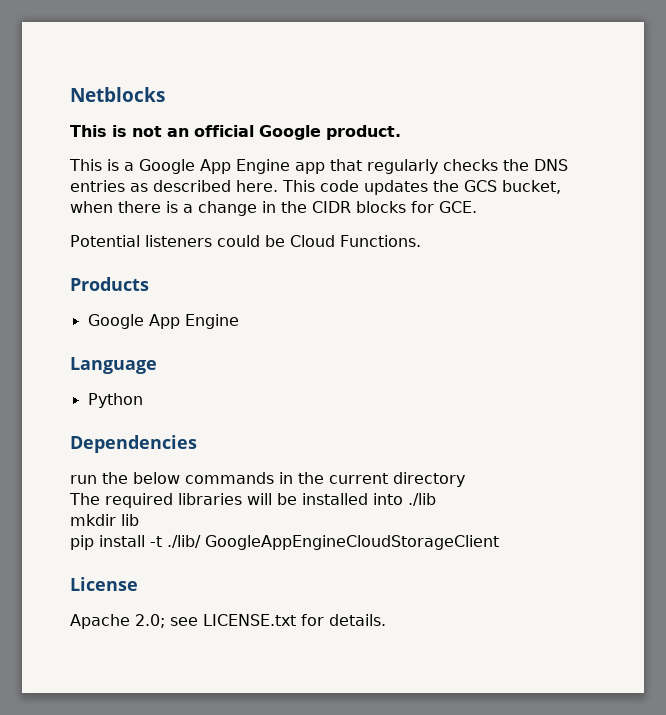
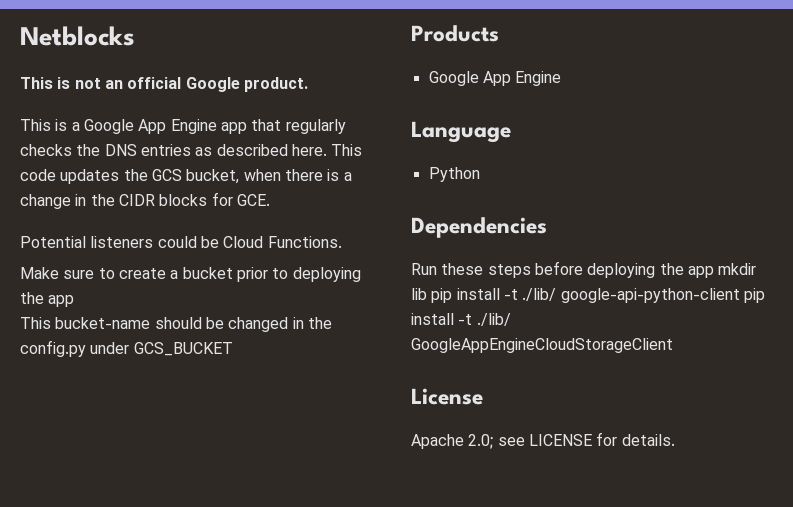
(421, 241) none -> [20,267,361,282] [20,292,75,307] [20,317,332,332] [20,340,233,357] // Make sure to create a bucket prior to deploying the app // This bucket-name should be changed in the config.py under GCS_BUCKET
[70,472,465,487] [69,493,436,508] [70,514,139,526] run the below commands in the current directory // The required libraries will be installed into ./lib // mkdir lib // -> [411,261,757,278] [411,288,740,303] Run these steps before deploying the app mkdir lib pip install -t ./lib/ google-api-python-client
[203,614,296,626] LICENSE.txt -> [528,434,592,446] LICENSE

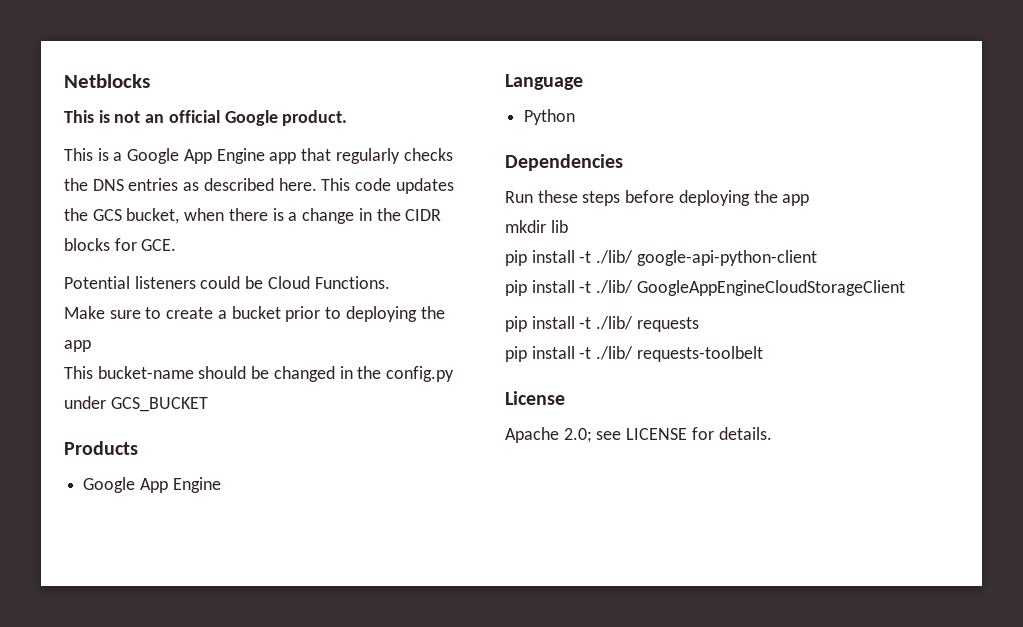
(714, 272) none -> (810, 200) //
(427, 294) none -> (568, 226) //
(740, 295) none -> (817, 258) //
(673, 345) none -> [505,316,699,332] [505,346,763,362] // pip install -t ./lib/ requests // pip install -t ./lib/ requests-toolbelt

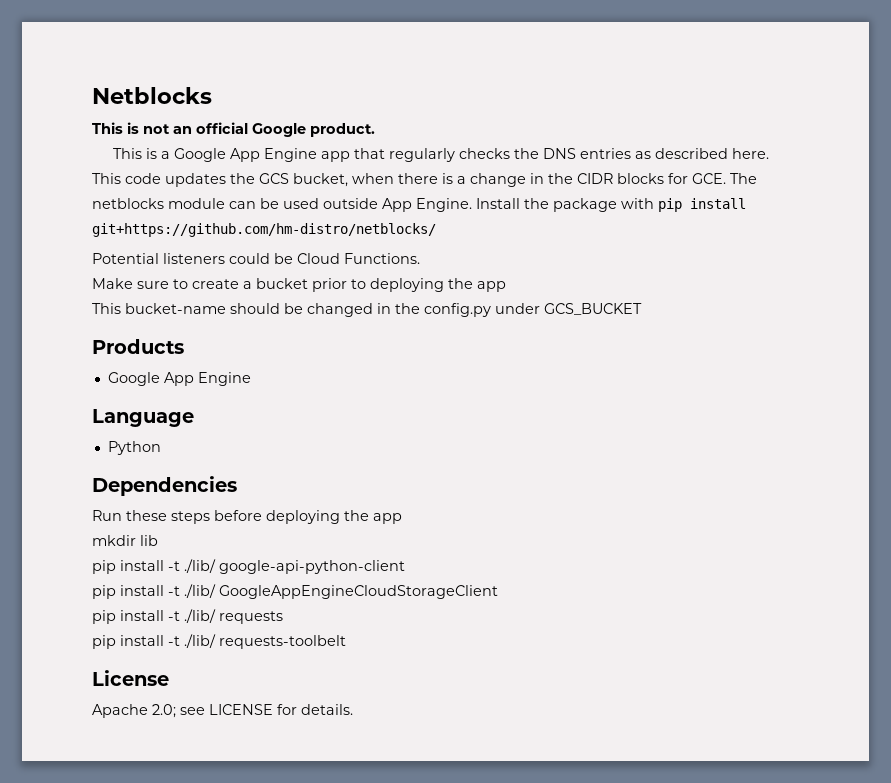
(177, 245) none -> [730,173,757,184] [92,198,746,212] [92,223,436,237] The netblocks module can be used outside App Engine. Install the package with pip install git+https://github.com/hm-distro/netblocks/

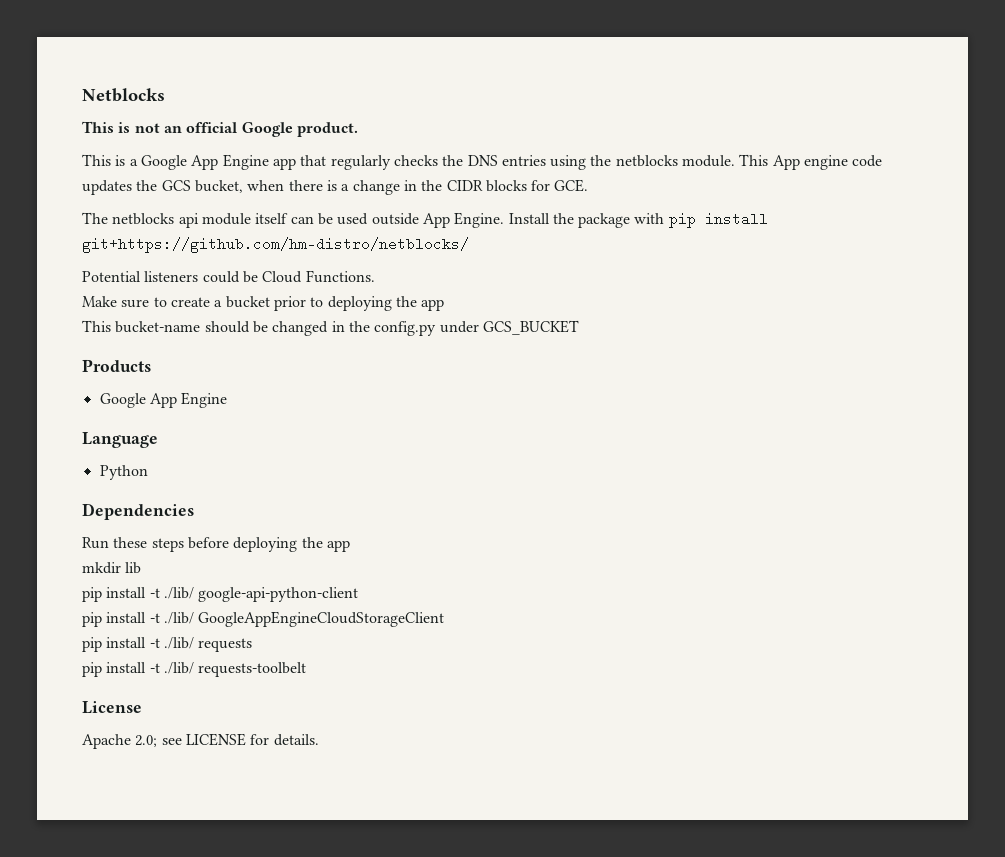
[634,148,769,159] [92,173,121,184] as described here. This -> [550,154,849,170] using the netblocks module. This App engine
(726, 178) none -> (589, 185) //
[168,198,225,209] module -> [178,213,289,228] api module itself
————————
* WHAT THE TASK REQUIRES: Once you find the line containing "(726, 178) none -> (589, 185) //", copy it and every line after it through the end of the records, exactly as they stand.

* WRITTEN REPLY:
(726, 178) none -> (589, 185) //
[168,198,225,209] module -> [178,213,289,228] api module itself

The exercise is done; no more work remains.